[Version comparison data]
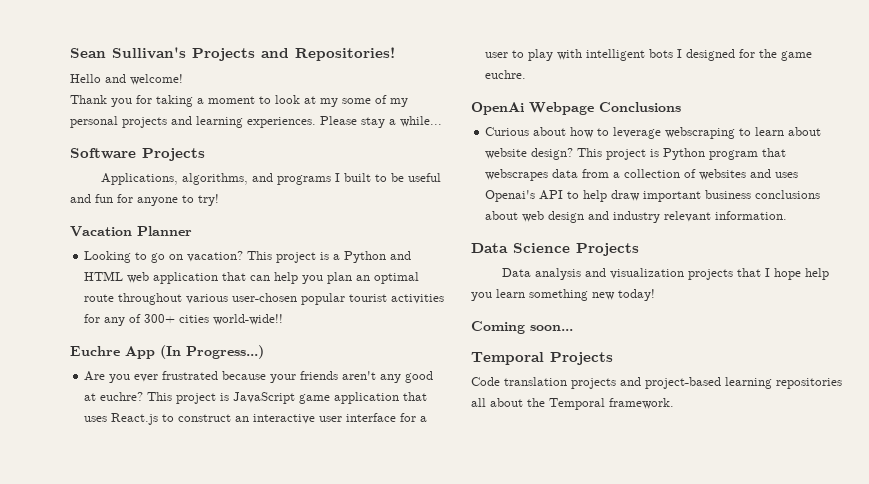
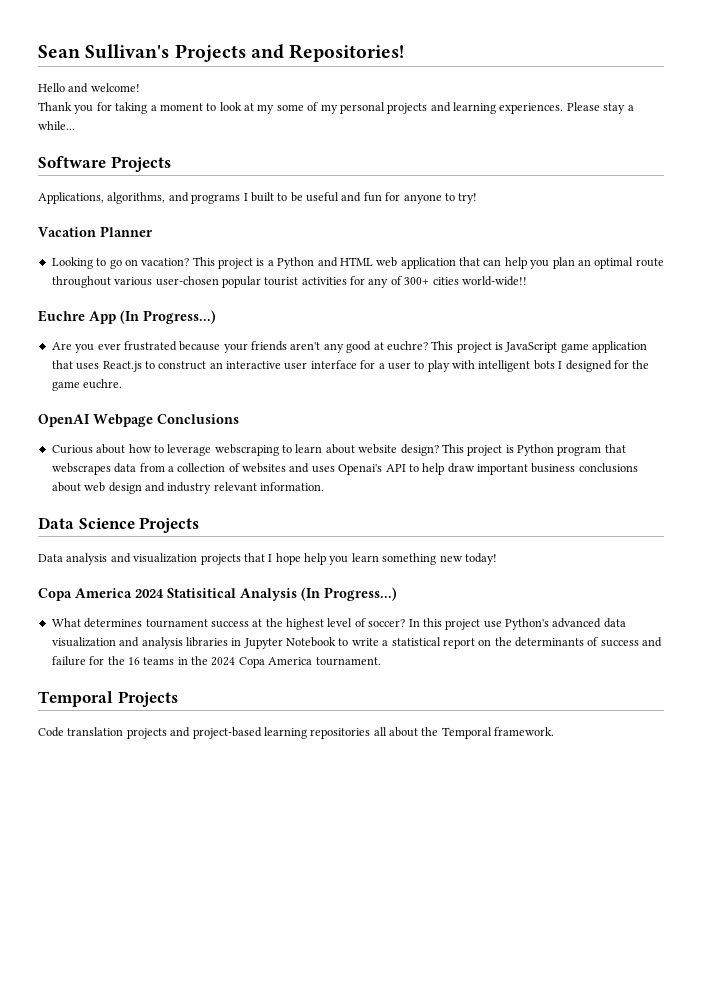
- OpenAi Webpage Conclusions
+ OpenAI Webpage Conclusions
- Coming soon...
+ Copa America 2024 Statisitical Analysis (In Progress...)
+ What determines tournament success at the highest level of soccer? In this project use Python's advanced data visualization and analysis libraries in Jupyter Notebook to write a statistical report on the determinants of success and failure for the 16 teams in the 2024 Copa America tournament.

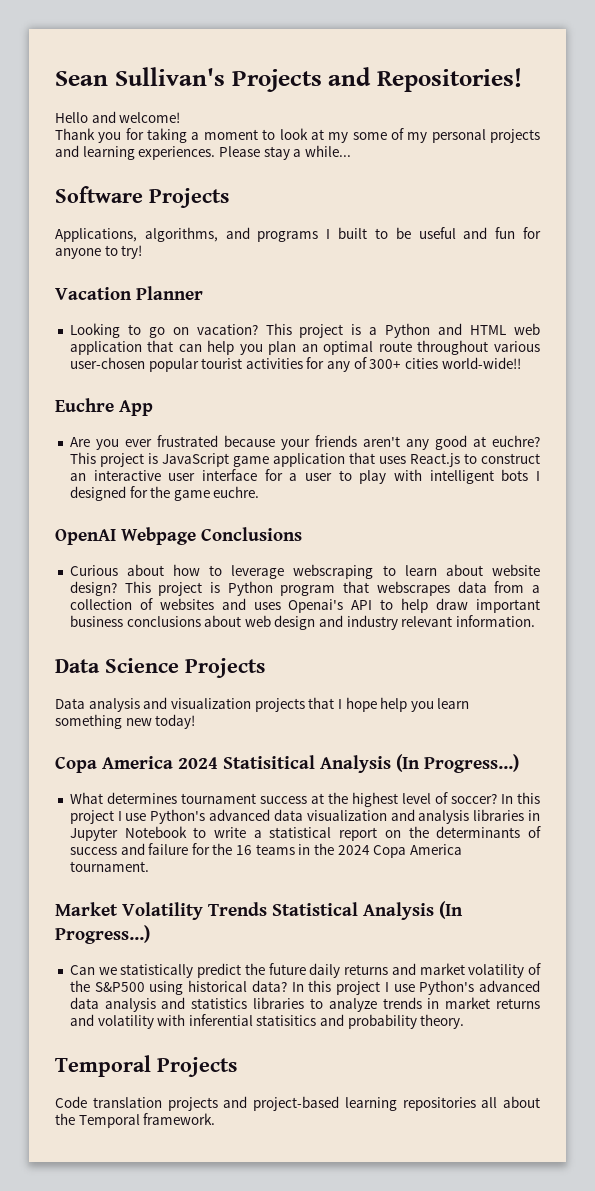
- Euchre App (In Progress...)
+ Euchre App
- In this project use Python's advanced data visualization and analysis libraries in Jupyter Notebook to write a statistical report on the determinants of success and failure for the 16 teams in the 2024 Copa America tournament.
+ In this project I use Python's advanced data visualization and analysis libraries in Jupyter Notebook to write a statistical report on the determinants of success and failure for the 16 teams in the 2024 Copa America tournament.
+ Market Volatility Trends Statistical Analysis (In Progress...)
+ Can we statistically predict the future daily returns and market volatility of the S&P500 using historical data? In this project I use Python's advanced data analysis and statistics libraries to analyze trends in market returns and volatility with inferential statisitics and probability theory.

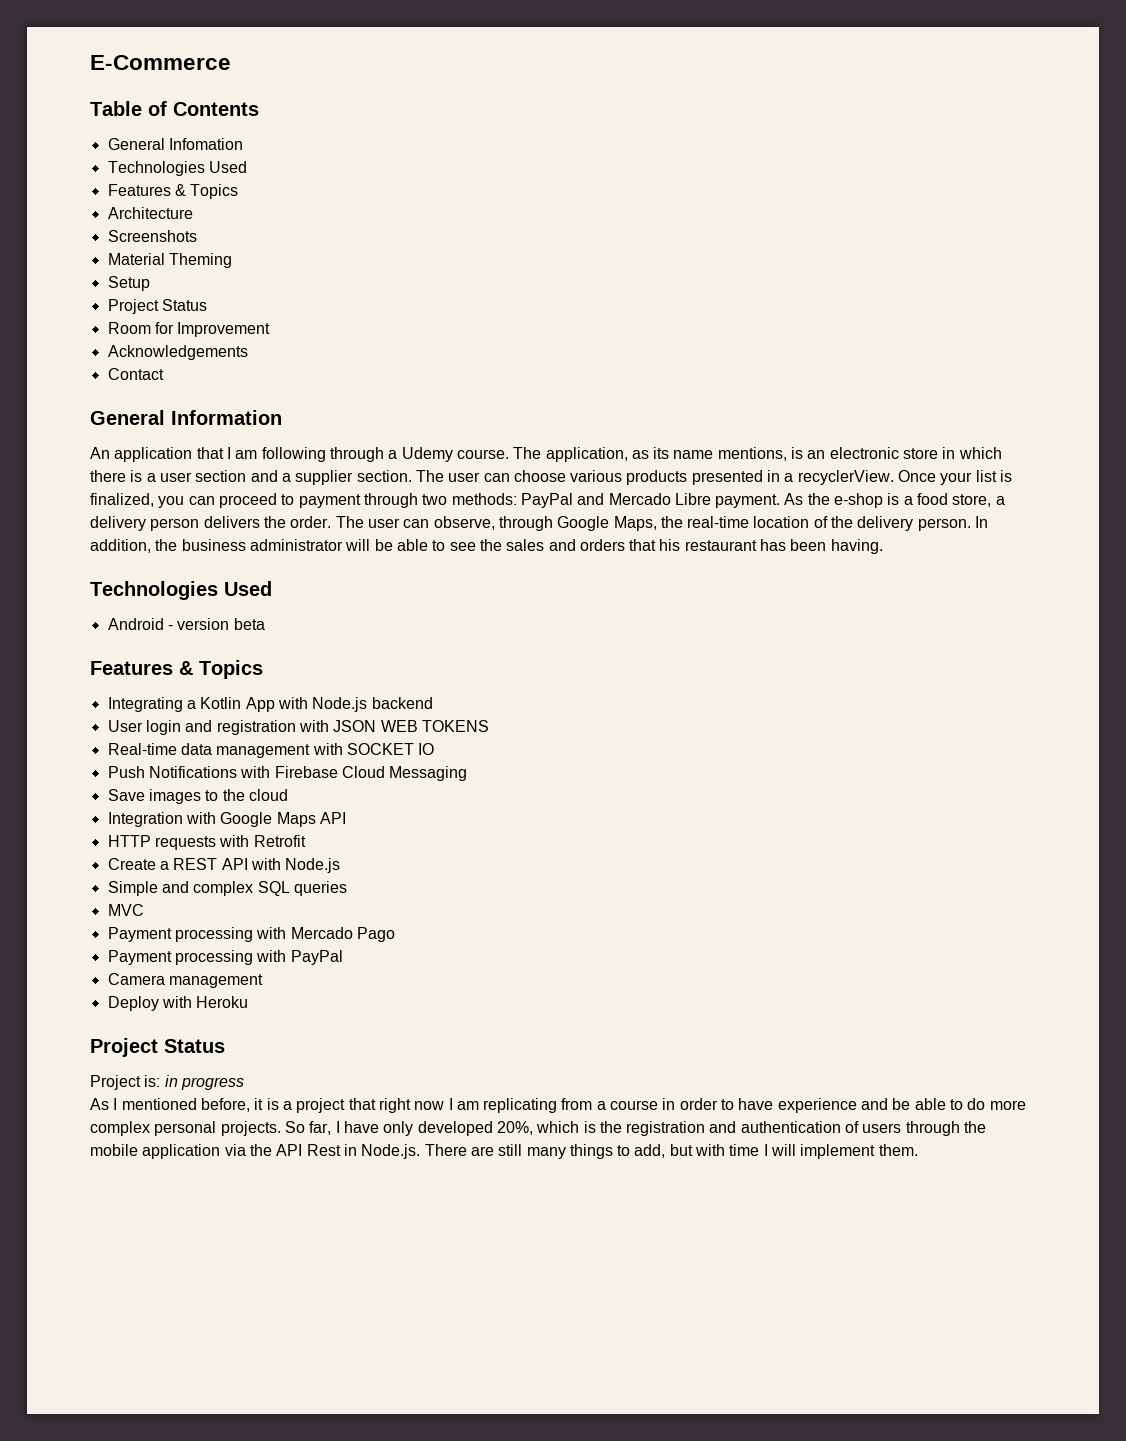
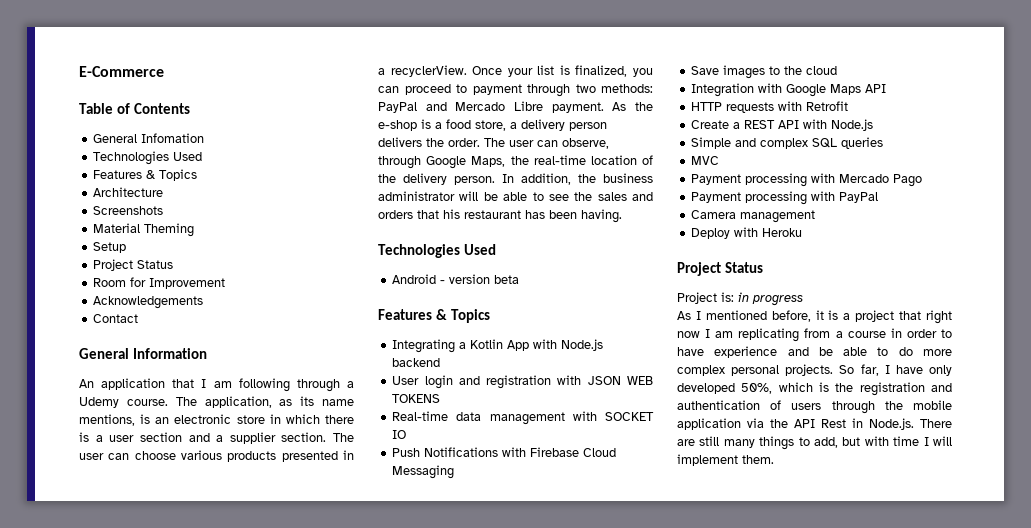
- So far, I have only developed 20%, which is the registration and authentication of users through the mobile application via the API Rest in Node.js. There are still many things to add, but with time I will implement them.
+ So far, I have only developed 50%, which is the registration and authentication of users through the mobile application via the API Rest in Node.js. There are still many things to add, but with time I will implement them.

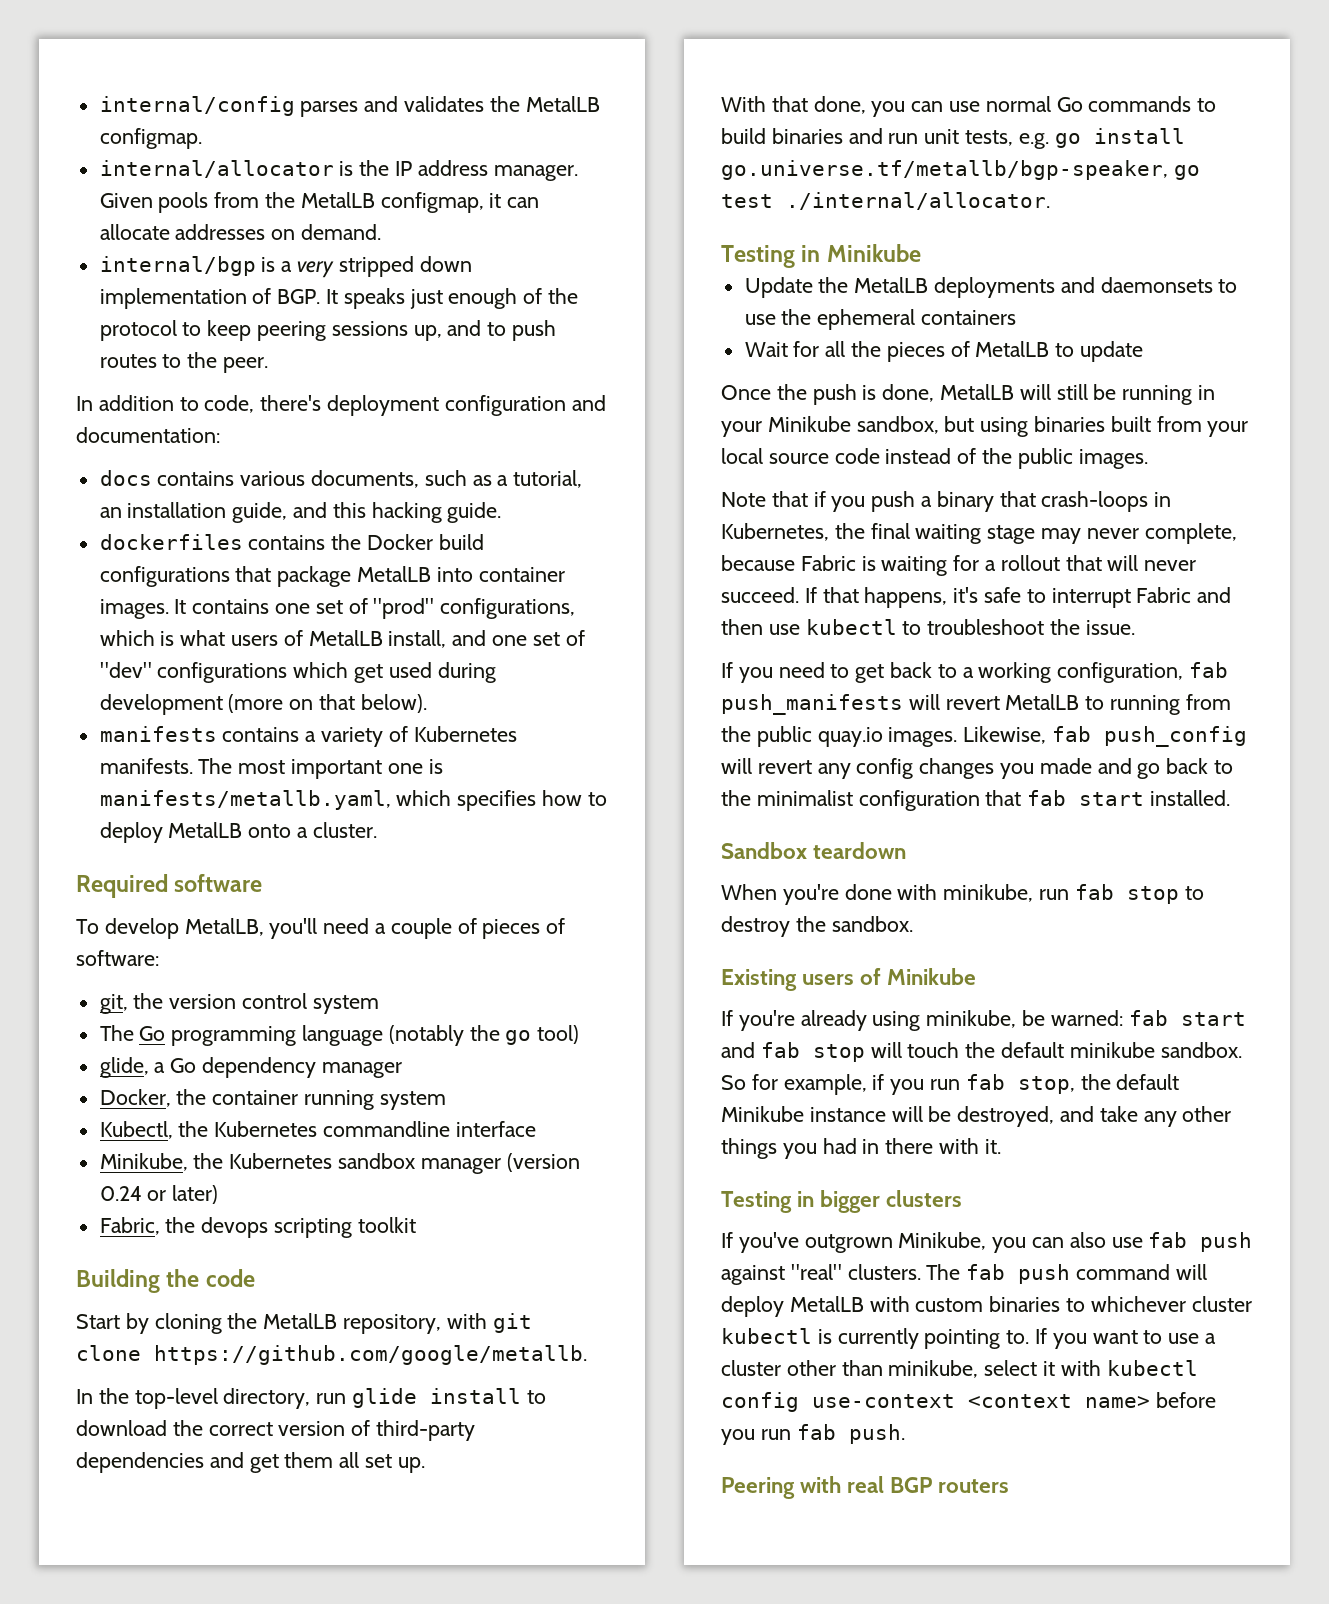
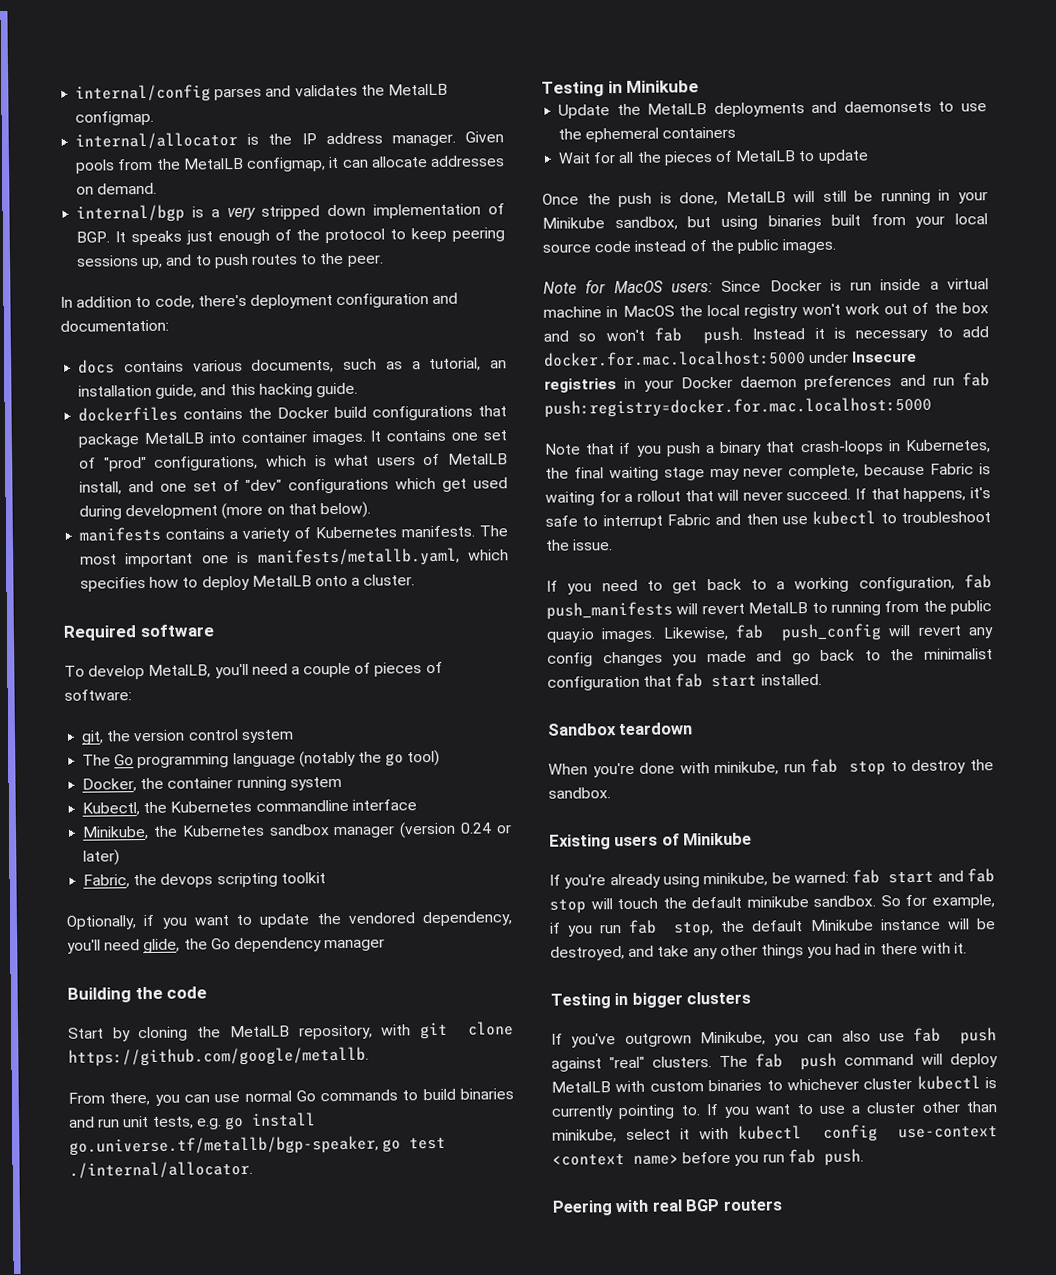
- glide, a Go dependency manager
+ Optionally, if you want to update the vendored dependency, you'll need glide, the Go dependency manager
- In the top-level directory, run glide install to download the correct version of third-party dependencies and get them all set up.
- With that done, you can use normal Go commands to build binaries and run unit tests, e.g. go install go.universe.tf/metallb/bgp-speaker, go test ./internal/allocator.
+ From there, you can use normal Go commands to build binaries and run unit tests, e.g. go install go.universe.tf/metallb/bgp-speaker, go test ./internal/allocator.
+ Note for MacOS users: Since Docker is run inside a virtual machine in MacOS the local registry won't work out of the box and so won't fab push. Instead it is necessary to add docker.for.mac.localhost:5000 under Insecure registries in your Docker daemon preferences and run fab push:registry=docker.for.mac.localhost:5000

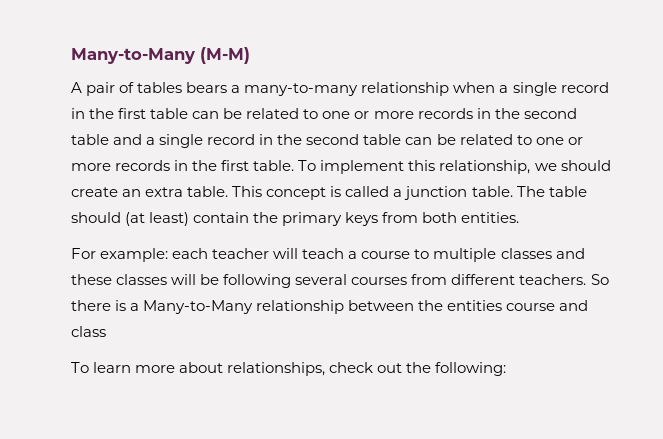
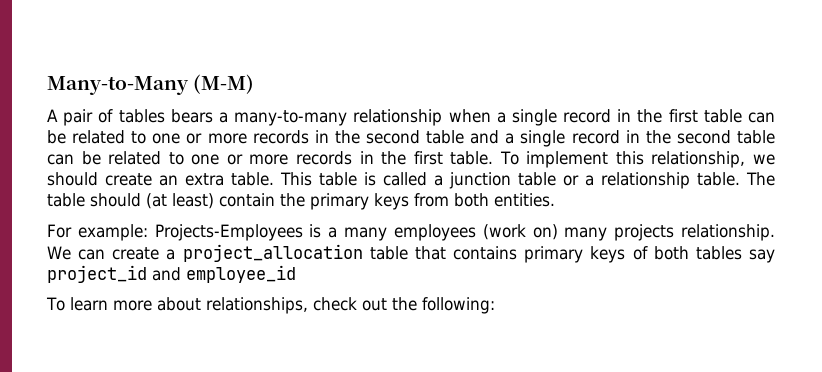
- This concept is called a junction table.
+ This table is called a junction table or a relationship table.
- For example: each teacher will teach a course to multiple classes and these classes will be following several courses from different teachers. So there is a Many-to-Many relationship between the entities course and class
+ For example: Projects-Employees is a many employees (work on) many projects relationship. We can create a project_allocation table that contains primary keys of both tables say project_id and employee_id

### Assigned task
Write out the lines beginning at the line with "- In the top-level" and ending at the last line of the entries. Include no pictures.

### Solution to this problem
- In the top-level directory, run glide install to download the correct version of third-party dependencies and get them all set up.
- With that done, you can use normal Go commands to build binaries and run unit tests, e.g. go install go.universe.tf/metallb/bgp-speaker, go test ./internal/allocator.
+ From there, you can use normal Go commands to build binaries and run unit tests, e.g. go install go.universe.tf/metallb/bgp-speaker, go test ./internal/allocator.
+ Note for MacOS users: Since Docker is run inside a virtual machine in MacOS the local registry won't work out of the box and so won't fab push. Instead it is necessary to add docker.for.mac.localhost:5000 under Insecure registries in your Docker daemon preferences and run fab push:registry=docker.for.mac.localhost:5000

- This concept is called a junction table.
+ This table is called a junction table or a relationship table.
- For example: each teacher will teach a course to multiple classes and these classes will be following several courses from different teachers. So there is a Many-to-Many relationship between the entities course and class
+ For example: Projects-Employees is a many employees (work on) many projects relationship. We can create a project_allocation table that contains primary keys of both tables say project_id and employee_id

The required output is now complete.